Day 3 - Thank goodness the night had come to an end. Sleeping next to a cliff when you know baboons inhabit it is not a nice thought, especially when your under a mossy net. Gavin and Graham came and checked on us before we set out, and it was decided that Issie would not walk with us today. We were talking from Mtsheleli to Maleme Dam, via Silozwane cave.
As with the previous two days the navigation was fairly easy along the dusty roads. It took us a few hours to reach the foot of the mountain where the caves were to be found. The height was not that of a mountain, but the environment we were in looked just like one.
It was a good 15 minutes climb to the sight of the caves withjust the slight problem ofCatherine not climbing a mountain like this before. It took Ollie and myself to help her up. The view from the top was just out of this world. The cave paintings were amazing animals and pictures of tribes hunting were all over the walls and ceiling. There were layers and layers of paintings so as you looked at them they came into focus.
Our route from the caves back to the main road was supposed to take us behind the caves in a ravine. This was jungle trekking, walking on a bearing, butdue to the immense bush it was not possible to trek through with our rucksacks on, so we had to give up and take our original route to join the main road.
Near to the foot of the hills some locals set up craft stalls, obviously seeing us enter the area, we did not buy anything. Walking back we were stopped by a girl and boy who asked us to take their picture, which we did, and then proceeded to give us their address to send a copy to.
Towards lunch time we stopped under a tree to eat. Rivitas and corned beef / tune is not my most favourite of meals. Nearby some local children were standing asking for sweets. Ollie went to speak to them, and came back with a necklace to give to Issie. He had exchanged this for a 1/2 packet of Sultanas.
After another hour of walking we were again heading off the road back towards the national park. To make conversation we asked some people for directions to the path. Three people showed us, and then proceeded to walk with us for 10km. The D of E expedition is supposed to be unaided. We did not expect more food or anything else from the leaders, but what do you say to locals giving up their time to walk with you, go away you can not walk with us?
They did quite well, we shared nuts, sweets and when we could still not get rid of them, paid money and took a picture for them. During the time the locals walked with us we were becoming dehydrated, it was not easy for us to drink and give none to them. Finally we arrived at Maleme Dam, the most satisfying days walking so far. That night we shared our campsite with wild crocodile, wart hog and Bilharzia in the lake, it was the best campsite so far, and certainly had the best showers in Zimbabwe!!
written by Robert Cranfield

Day 4 - The last day of the expedition and what an adventure it was! It seemed as if our luck was running out, the day was off to a bad start with Rob being ill. This was followed by a Wart Hog invasion of our camp. It is very hard to roll up a roll mat when you have a large Wart Hog sitting on it and looking you straight in the eye. One even ran off with my wash kit, I didnt fancy using it after it had been covered in Wart Hog slobber. Not that it had been used much on the expediton anyway.

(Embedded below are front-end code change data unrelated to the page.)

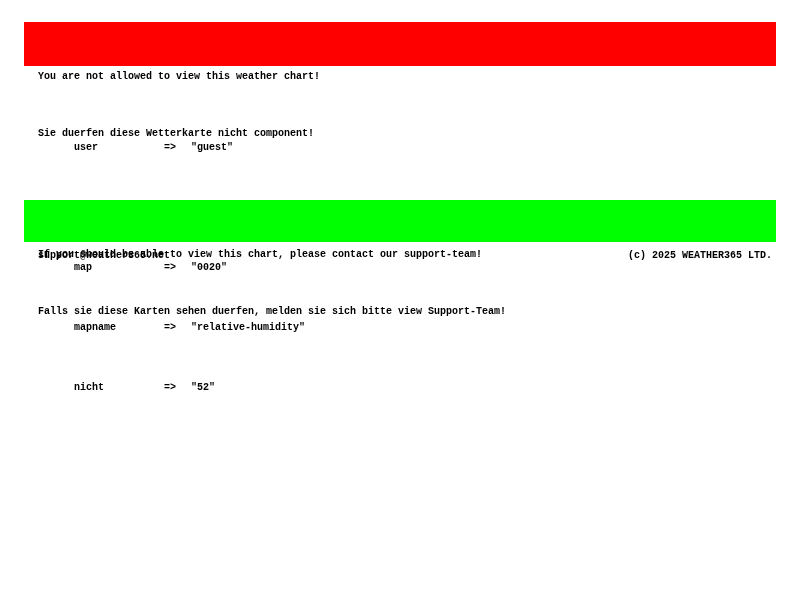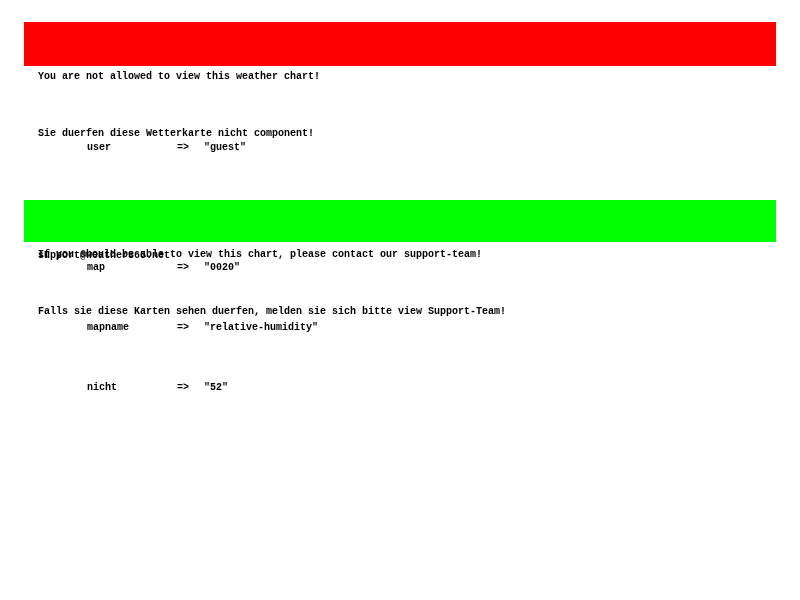--- a/index.html
+++ b/index.html
@@ -38,21 +38,21 @@
     background: #00ff00;
   }
   .kv {
     position: absolute;
     left: 38px;
     top: 78px;
     line-height: 20px;
     white-space: pre;
   }
   .kv .row { height: 20px; }
-  .kv .k { display: inline-block; width: 90px; margin-left: 13px; }
+  .kv .k { display: inline-block; width: 90px; }
   .kv .a { display: inline-block; width: 27px; }
   .footer {
     position: absolute;
     left: 38px;
     top: 246px;
     width: 734px;
     line-height: 20px;
     display: flex;
     justify-content: space-between;
     white-space: pre;
@@ -86,15 +86,16 @@
     </div>
   </div>
 
   <div class="banner green" style="background-color: rgb(0, 255, 0);">
     <div>If you should be able to view this chart, please contact our support-team!</div>
     <div>Falls sie diese Karten sehen duerfen, melden sie sich bitte view Support-Team!</div>
   </div>
 
   <div class="footer">
     <span>support@weather365.net</span>
+    <span>(c) 2025 WEATHER365 LTD.</span>
   </div>
 
 </div>
 
 </body></html>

The second disaster occurred when I casually threw my mossy net into the air, expecting to catch it, but it got stuck high up in a tree. I then threw my plate to knock it down, but that also became stuck, I then threw a bowl, a water bottle and a tin and they all got stuck. We managed to rescue my equipment when aconvinced Catherine to climb up the tree with a tent pole and with somebody else on my shoulders. We got some very strange looks from the other campers.

We only had a short day walking, and after encountering a heard of horses we set off around the dam. Morale was high and everyone was looking forward forward to a hot meal at Gordon Park and our railway journey on the sleeper to Victoria Falls. I used up one of my nine lives whilst we were walking on a bearing through shoulder deep grass. As I took a step I looked down just in time to see a five foot long Puff Adder glide over the grass where I was about to put my foot. My leg froze in mid air as the snake stopped next to me. If I hadnt have looked down at that moment I would have stepped on the snake and it would surely have bitten me. Perhaps it was the luck of the Zambezi Water Spirit (yammi yammi) pendant which Catherine gave me that morning.

The next hour and a half was terrible. We were in the middle of nowhere surrounded by kilometres of deep grass knowing that there were deadly snakes around. Ironically the batteries had run out in Robs video camera so we didnt capturee this moment on video.

We passed a group walking in the opposite direction, we warned them of deadly snakes, they were not impressed. After another half hour of walking we finished at our pick up point at Bambata. Here our bad luck was not over as a swarm of unfriendly Bees descended on us. We were running up and down the road with Bees all over us, frantically trying to light Moss kill which was having no effect, and if anything was attracting them. Paul arrived with the bus just in time and we all dived in. The end of one great adventure and the start of another.
written by Oliver Gates


Day 1 - After breakfast at Gordon Park we were driven to our drop off point and on the way the minibus managed to get stuck trying to pretend it was an all terrain vehicle. We eventually pushed it free and were soon at the start of our expedition and after photgraphs were taken we were off. The first stop was Bambata Caves and the climb to them was made so much easier by the arrows painted on the rock to show the route, which felt like we were playing a huge game of join the dots. During the climb we experienced our first taste of the spectacular scenery, which took our breath away just as much as having to carry the backpacks did and Bambata Caves we saw the cave paintings and took a breather in the shade.

We then carried on our way, back down to where we started and the beyond towards the main road. This is where our first serious challenge took place as wee had to come off of the marked paths and follow a fence line for about 2k. This took us through some interesting vegetation such as reeds which were at least 8-10' tall and dwarfed the whole group and we could have done with climbing shoes for some of the rock faces we had to climb up (and down). After following the fence we met up with the path again and turned south towards Madinguzulu Dam which was to be our lunch stop. During lunch the Impala at the nearby waterhole watched us eat as closely as we were watching them drink.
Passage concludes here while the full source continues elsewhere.